Un día cualquiera -porque todos los días eran absurdamente iguales-, Jonás fue a un parque a leer Eclesiastés. Lo sabía de memoria. Casi todo lo sabía de memoria. Pero ya no disfrutaba de casi nada. Entonces dejó el libro a un lado y se sentó bajo un árbol a mirar. Las mujeres pasaban corriendo con sus perros, con ropa deportiva cada vez más sugestiva -o más bien: cada vez con menos ropa- y con cuerpos tan retocados y esculpidos que despertaban la lujuria aun en el santo más casto. Jonás luchaba a diario, hacía siglos: reincidiendo, lamentándose, confesando, siendo perdonado. Y así en un ciclo sin fin ni tregua. A menudo se sentía como Sísifo, pero en una montaña sin pico.

No es que Jonás fuera especialmente lujurioso, orgulloso o perezoso; al menos no más que tú o que yo. Pero cuando uno vive veinte vidas en una, la lucha es más severa, los dolores se multiplican más que los panes y los peces, y el alma pierde el rumbo y la esperanza de llegar a la meta.

Jonás era entrenador de atletas jóvenes de alto rendimiento. Y como buen entrenador, cuando veía a un joven esforzarse hasta marearse y vomitar, lo alentaba diciéndole: "Vos podés hacerlo"... "Dale, una vez más"... "Tres vueltas más y llegas". Y descubría que con esas palabras, el fuego en sus ojos se encendía, su corazón bombeaba con entusiasmo renovado, y rompía sus propios límites. 

Ahora imagina correr sin detenerte semana tras semana, y oír esto cada maldito domingo desde el púlpito:

"¡Ánimo, hijo! ¡Nunca te detendrás! ¡Nunca terminarás! ¡Seguí corriendo sin parar!". Pero mil años han pasado, sin poder contener tu venenosa lengua bífida, ni mantener a resguardo las murallas de tus ojos asediados, roídos cada vez más por arietes con formas de senos y c#!@$; sin meta, y sin conclusión a los esfuerzos con que resistes.
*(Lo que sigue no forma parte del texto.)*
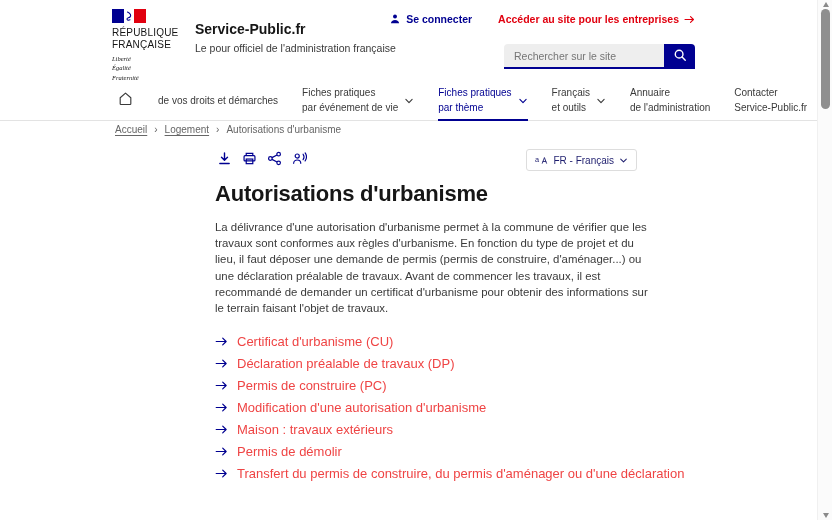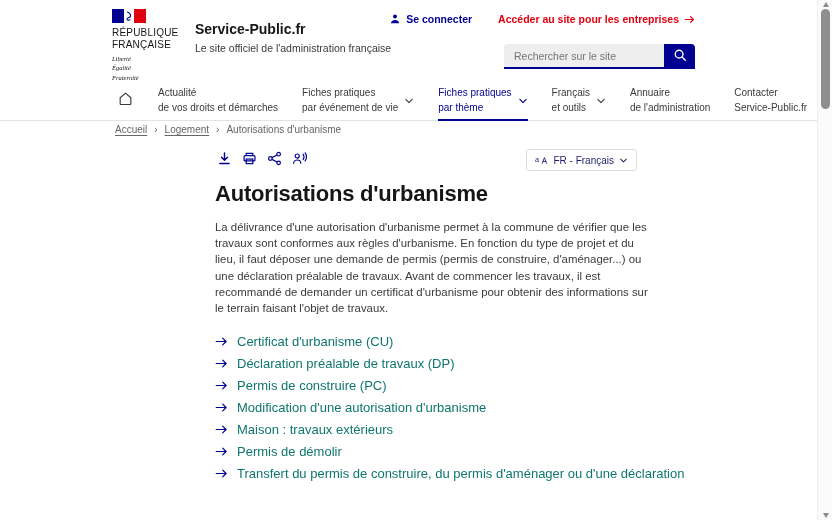--- a/index.html
+++ b/index.html
@@ -67,21 +67,21 @@
           border:1px solid #ddd; border-radius:3px; height:22px; padding:0 8px;
           font-size:10px; color:#1e1e6e; cursor:pointer; background:#fff; }
   .lang svg { display:block; }
 
   h1.page-title { margin-top:9px; font-size:22px; font-weight:700; color:#161616;
                   letter-spacing:-.2px; }
   p.intro { margin-top:12px; width:440px; font-size:11.4px; line-height:1.42; color:#3a3a3a; }
 
   .links { margin-top:14px; list-style:none; }
   .link-row { display:flex; align-items:center; gap:9px; padding:4px 0; height:22px;
-              color:#0f766e; font-size:13px; font-weight:500; cursor:pointer; white-space:nowrap; }
+              color:#ef4444; font-size:13px; font-weight:500; cursor:pointer; white-space:nowrap; }
   .link-row .arrow { display:flex; color:#000091; flex:none; }
 
   
   .scrollbar { position:absolute; top:0; right:0; width:15px; height:520px;
                background:#fbfbfb; border-left:1px solid #f0f0f0; }
   .sb-thumb { position:absolute; top:9px; left:3px; width:9px; height:100px;
               background:#8f8f8f; border-radius:5px; cursor:pointer; }
   .sb-arrow { position:absolute; left:0; width:15px; display:flex; justify-content:center; cursor:pointer; }
   .sb-up { top:2px; } .sb-down { bottom:2px; }
   .tri-up { width:0; height:0; border-left:3.5px solid transparent; border-right:3.5px solid transparent;
@@ -111,21 +111,21 @@
       </div>
       <div class="motto">
         <span>Liberté</span>
         <span>Égalité</span>
         <span>Fraternité</span>
       </div>
     </div>
 
     <div class="brand">
       <div class="brand-title">Service-Public.fr</div>
-      <div class="brand-sub">Le site officiel de l'administration française</div>
+      <div class="brand-sub">Le pour officiel de l'administration française</div>
     </div>
 
     <div class="header-links">
       <div class="hlink login">
         <span>
           <svg width="12" height="12" viewBox="0 0 16 16">
               <circle cx="8" cy="4.6" r="2.6" fill="currentColor"></circle>
               <path d="M2.6 13.8c0-3 2.4-4.6 5.4-4.6s5.4 1.6 5.4 4.6z" fill="currentColor"></path>
             </svg>
         </span>
@@ -158,21 +158,20 @@
     <div class="nav-home">
       <span>
         <svg width="17" height="17" viewBox="0 0 24 24">
             <path d="M4.5 19.5v-8.6L12 4.5l7.5 6.4v8.6a1 1 0 0 1-1 1h-13a1 1 0 0 1-1-1z" fill="none" stroke="currentColor" stroke-width="1.6" stroke-linejoin="round"></path>
           </svg>
       </span>
     </div>
     <div class="nav-items" style="display:flex; gap:24px; align-items:stretch;">
         <div class="nav-item">
           <span class="lines">
-            <span>Actualité</span>
             <span>de vos droits et démarches</span>
           </span>
         </div>
         <div class="nav-item">
           <span class="lines">
             <span>Fiches pratiques</span>
             <span>par événement de vie</span>
           </span>
           <span class="chev">
             <svg width="10" height="10" viewBox="0 0 16 16">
Así se sentía Jonás ese día.

Entonces, pensando en estas cosas, y movido de una nostalgia mortal, volvió a tomar su Biblia, y la abrió al azar en el capítulo quince, verso diecinueve, de la primera epístola de San Pablo a los Corintios, donde leyó:

"Si la esperanza que tenemos en Cristo fuera solo para esta vida... seríamos los más desdichados de todos los mortales".

Después de leer estas palabras, miró al cielo, y le pareció entender por qué su tocayo judío se había dejado arrojar al mar aquella noche, en medio de tan terrible tempestad, y sin mostrar la menor resistencia.

Jonás se arrodilló con reverencia, y elevó la siguiente oración a Dios:

—Miserere mei, Deus.

Y lo hizo. Fue de inmediato. Su soberbio corazón, acostumbrado a funcionar a la perfección, cesó su galope súbitamente, y Jonás cayó hacia un costado, con una expresión en el rostro que hacia siglos no se veía: descanso.